Probability of default explained

Probability of default (PD) is a financial term describing the likelihood of a default over a particular time horizon. It provides an estimate of the likelihood that a borrower will be unable to meet its debt obligations.[1] [2]

PD is used in a variety of credit analyses and risk management frameworks. Under Basel II, it is a key parameter used in the calculation of economic capital or regulatory capital for a banking institution.

PD is closely linked to the expected loss, which is defined as the product of the PD, the loss given default (LGD) and the exposure at default (EAD).

Overview

The probability of default is an estimate of the likelihood that the default event will occur.
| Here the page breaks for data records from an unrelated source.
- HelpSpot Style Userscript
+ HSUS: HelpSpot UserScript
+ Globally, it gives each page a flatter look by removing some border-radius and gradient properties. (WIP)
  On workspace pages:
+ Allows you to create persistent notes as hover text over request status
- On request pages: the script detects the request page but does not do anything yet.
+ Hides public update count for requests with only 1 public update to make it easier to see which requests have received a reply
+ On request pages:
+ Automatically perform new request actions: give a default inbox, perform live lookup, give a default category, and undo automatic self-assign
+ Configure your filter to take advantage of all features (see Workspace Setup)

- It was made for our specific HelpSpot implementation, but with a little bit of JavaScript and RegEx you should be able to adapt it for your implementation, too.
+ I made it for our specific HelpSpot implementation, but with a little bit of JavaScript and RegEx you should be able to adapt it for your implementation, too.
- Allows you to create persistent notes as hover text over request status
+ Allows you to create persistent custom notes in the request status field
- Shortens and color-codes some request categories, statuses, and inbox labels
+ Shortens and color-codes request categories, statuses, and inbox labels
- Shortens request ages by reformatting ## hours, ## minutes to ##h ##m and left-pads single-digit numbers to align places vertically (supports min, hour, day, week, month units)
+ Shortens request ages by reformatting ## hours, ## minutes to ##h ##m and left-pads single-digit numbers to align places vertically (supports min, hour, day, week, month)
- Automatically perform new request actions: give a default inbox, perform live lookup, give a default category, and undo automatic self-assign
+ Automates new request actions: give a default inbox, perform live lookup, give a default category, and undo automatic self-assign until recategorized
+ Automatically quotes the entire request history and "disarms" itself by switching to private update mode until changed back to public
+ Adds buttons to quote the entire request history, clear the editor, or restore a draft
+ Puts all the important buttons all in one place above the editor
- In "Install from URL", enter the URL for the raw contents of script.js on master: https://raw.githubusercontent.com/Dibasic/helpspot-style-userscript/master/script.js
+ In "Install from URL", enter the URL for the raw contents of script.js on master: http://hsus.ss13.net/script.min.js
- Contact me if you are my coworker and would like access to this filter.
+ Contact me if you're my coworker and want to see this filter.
It applies to a particular assessment horizon, usually one year.

Credit scores, such as FICO for consumers or bond ratings from S&P, Fitch or Moodys for corporations or governments, typically imply a certain probability of default.

For group of obligors sharing similar credit risk characteristics such as a RMBS or pool of loans, a PD may be derived for a group of assets that is representative of the typical (average) obligor of the group.[3] In comparison, a PD for a bond or commercial loan, are typically determined for a single entity.

Under Basel II, a default event on a debt obligation is said to have occurred if[4]

Stressed and unstressed PD

The PD of an obligor not only depends on the risk characteristics of that particular obligor but also the economic environment and the degree to which it affects the obligor. Thus, the information available to estimate PD can be divided into two broad categories -

An unstressed PD is an estimate that the obligor will default over a particular time horizon considering the current macroeconomic as well as obligor specific information. This implies that if the macroeconomic conditions deteriorate, the PD of an obligor will tend to increase while it will tend to decrease if economic conditions improve.

A stressed PD is an estimate that the obligor will default over a particular time horizon considering the current obligor specific information, but considering "stressed" macroeconomic factors irrespective of the current state of the economy. The stressed PD of an obligor changes over time depending on the risk characteristics of the obligor, but is not heavily affected by changes in the economic cycle as adverse economic conditions are already factored into the estimate.

For a more detailed conceptual explanation of stressed and unstressed PD, refer.[5]

Through-the-cycle (TTC) and point-in-time (PIT)

Closely related to the concept of stressed and unstressed PD's, the terms through-the-cycle (TTC) or point-in-time (PIT) can be used both in the context of PD as well as rating system. In the context of PD, the stressed PD defined above usually denotes the TTC PD of an obligor whereas the unstressed PD denotes the PIT PD.[6] In the context of rating systems, a PIT rating system assigns each obligor to a bucket such that all obligors in a bucket share similar unstressed PDs while all obligors in a risk bucket assigned by a TTC rating system share similar stressed PDs.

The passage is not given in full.